Diverses études prouvent que le décalage du travail et du sommeil peut provoquer un dysfonctionnement de l’état général et même certaines affections. Il s’agit notamment de fatigue, troubles du sommeil, problèmes digestifs, sans oublier les maladies cardiaques et circulatoires. Il en découle la nécessité d’adopter une «alimentation spécifique de la nuit», c’est-à-dire des repas équilibrés et légers à des moments bien définis. Tout d’abord, ce type d’alimentation se répartit sur 5 à 6 repas, ce qui permet de maintenir une glycémie constante et donc un rendement régulier.

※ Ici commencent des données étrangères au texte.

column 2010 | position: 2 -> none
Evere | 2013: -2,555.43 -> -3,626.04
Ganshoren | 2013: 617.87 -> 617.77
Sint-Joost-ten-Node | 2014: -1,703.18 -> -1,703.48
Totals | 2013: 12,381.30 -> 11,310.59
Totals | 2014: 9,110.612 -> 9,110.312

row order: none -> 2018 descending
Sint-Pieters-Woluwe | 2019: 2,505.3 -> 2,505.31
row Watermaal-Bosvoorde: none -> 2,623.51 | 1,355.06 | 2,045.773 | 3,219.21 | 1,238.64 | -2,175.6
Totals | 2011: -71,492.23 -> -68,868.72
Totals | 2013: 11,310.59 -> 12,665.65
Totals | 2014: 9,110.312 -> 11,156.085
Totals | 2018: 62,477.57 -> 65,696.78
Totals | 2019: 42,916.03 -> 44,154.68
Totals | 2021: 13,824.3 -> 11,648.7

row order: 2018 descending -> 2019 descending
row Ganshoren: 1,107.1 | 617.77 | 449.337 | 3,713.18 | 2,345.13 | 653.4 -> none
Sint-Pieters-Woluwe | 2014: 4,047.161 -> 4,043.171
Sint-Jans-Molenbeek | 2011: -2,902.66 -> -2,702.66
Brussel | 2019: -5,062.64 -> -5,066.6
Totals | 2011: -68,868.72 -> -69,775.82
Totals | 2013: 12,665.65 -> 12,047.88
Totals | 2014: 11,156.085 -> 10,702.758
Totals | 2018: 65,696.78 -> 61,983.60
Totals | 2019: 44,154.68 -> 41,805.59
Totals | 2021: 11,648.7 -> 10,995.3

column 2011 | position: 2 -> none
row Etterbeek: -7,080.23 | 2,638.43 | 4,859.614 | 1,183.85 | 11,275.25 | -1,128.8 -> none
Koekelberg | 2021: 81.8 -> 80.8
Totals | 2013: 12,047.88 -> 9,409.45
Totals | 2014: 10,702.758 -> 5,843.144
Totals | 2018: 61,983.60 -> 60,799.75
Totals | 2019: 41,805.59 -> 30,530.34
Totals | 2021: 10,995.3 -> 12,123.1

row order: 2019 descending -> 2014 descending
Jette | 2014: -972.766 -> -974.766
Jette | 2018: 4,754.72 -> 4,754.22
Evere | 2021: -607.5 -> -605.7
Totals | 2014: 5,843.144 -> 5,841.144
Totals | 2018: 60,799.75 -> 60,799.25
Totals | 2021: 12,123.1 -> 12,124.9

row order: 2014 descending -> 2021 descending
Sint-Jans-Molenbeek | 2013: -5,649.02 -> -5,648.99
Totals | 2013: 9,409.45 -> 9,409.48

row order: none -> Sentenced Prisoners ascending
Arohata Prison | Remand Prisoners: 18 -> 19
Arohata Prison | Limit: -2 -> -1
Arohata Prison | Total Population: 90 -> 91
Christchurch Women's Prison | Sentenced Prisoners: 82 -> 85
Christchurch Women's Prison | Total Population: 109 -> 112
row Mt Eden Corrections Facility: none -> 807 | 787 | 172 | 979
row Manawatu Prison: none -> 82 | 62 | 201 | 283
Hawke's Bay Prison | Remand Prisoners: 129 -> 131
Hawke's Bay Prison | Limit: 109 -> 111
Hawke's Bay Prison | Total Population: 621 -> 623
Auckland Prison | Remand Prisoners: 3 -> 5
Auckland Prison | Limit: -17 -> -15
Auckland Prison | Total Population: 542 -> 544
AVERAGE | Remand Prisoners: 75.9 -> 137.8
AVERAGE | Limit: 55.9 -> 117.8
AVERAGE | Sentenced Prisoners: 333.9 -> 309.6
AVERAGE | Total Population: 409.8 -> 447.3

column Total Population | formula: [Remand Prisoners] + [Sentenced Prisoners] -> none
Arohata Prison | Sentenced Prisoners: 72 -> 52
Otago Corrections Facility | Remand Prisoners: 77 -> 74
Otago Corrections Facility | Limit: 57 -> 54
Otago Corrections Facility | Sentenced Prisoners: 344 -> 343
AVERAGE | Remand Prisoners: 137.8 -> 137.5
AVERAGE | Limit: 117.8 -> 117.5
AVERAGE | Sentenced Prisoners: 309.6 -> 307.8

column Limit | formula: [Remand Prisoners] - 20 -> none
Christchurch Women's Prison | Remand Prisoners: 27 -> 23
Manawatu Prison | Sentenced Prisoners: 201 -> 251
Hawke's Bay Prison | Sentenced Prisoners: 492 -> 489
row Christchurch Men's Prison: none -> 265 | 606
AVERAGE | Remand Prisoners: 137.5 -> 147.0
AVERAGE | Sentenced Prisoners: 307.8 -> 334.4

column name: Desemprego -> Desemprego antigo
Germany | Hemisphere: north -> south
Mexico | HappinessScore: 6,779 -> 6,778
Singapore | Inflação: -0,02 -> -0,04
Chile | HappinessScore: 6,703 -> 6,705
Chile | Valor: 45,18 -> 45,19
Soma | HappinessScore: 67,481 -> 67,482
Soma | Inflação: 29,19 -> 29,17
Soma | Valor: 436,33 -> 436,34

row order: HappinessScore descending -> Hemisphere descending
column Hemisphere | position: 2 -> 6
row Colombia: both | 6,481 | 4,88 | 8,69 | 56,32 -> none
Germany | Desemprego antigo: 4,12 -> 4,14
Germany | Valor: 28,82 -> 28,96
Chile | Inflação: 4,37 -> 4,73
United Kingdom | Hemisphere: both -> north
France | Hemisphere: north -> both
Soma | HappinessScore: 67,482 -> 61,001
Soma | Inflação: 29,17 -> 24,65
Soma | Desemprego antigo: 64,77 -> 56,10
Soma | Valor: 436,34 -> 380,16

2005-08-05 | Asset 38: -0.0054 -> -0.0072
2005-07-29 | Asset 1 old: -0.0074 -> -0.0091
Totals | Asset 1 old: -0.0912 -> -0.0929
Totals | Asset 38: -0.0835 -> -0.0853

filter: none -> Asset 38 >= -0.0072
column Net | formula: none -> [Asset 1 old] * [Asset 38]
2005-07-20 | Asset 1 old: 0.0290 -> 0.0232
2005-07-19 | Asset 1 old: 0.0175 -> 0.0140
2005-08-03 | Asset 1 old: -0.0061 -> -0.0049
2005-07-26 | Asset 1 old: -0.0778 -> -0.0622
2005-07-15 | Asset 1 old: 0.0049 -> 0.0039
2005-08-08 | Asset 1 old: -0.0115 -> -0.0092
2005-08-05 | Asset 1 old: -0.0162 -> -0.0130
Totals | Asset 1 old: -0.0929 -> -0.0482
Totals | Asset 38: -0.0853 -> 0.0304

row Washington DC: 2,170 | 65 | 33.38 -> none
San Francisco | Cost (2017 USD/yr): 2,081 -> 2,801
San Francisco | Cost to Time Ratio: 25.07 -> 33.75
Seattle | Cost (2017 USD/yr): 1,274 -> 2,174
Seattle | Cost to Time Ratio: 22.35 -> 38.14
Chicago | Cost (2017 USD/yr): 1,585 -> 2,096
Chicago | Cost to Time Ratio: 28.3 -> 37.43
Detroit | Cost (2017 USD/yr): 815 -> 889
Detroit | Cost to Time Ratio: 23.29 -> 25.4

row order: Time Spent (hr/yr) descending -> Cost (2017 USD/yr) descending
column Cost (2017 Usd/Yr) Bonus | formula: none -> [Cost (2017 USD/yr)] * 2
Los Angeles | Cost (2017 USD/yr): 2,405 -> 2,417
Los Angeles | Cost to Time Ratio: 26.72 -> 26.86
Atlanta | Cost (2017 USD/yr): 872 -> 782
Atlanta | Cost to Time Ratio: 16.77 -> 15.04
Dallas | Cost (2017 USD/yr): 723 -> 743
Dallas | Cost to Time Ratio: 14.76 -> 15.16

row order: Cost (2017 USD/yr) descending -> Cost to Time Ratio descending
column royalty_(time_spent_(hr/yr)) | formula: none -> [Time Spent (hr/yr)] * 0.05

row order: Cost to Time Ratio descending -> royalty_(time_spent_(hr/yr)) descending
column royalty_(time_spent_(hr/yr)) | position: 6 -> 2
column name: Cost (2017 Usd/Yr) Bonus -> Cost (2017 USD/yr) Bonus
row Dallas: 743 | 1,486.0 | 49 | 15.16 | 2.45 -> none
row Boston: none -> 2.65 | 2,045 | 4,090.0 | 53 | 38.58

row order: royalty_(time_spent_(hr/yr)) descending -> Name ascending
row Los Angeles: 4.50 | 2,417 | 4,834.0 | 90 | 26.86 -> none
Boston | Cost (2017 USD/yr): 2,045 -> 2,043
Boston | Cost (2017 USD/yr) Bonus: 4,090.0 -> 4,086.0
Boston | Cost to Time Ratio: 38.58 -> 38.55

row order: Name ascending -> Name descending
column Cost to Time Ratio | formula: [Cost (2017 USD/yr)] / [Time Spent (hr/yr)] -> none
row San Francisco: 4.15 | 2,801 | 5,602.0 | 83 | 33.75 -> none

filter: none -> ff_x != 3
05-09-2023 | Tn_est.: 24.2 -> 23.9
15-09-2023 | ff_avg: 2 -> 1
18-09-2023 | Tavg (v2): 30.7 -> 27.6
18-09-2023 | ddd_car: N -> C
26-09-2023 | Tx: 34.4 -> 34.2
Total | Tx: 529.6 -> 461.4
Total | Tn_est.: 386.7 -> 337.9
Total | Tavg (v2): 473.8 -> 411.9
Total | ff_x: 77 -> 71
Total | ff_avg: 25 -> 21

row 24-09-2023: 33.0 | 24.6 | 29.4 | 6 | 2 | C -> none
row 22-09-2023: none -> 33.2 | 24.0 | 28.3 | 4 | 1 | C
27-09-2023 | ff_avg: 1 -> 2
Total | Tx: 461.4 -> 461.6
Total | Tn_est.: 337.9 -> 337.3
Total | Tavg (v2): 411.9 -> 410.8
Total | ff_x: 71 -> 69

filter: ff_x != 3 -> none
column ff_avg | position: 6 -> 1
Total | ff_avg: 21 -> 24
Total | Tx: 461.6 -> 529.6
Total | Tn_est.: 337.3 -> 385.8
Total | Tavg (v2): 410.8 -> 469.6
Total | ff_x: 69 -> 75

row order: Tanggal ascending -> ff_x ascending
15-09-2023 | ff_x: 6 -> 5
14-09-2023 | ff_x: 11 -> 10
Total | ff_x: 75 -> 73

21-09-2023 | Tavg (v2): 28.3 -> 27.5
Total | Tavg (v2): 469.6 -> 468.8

Il est en outre recommandé de prendre un petit déjeuner léger après le travail de nuit et, durant celui-ci, de consommer un repas chaud entre 24 heures et 1 heure, pour combattre l’abaissement de la température corporelle, ainsi qu’un en-cas entre 4 et 5 heures.
En ce qui concerne les boissons, l’apport hydrique doit être abondant afin d’éviter la déshydratation, source de fatigue. Il faut éviter les boissons sucrées, car, en raison d’une tolérance réduite au glucose, le sucre est difficile à assimiler pendant la nuit, et celles riches en caféine, excitante, au moins 2 à 3 heures avant le coucher.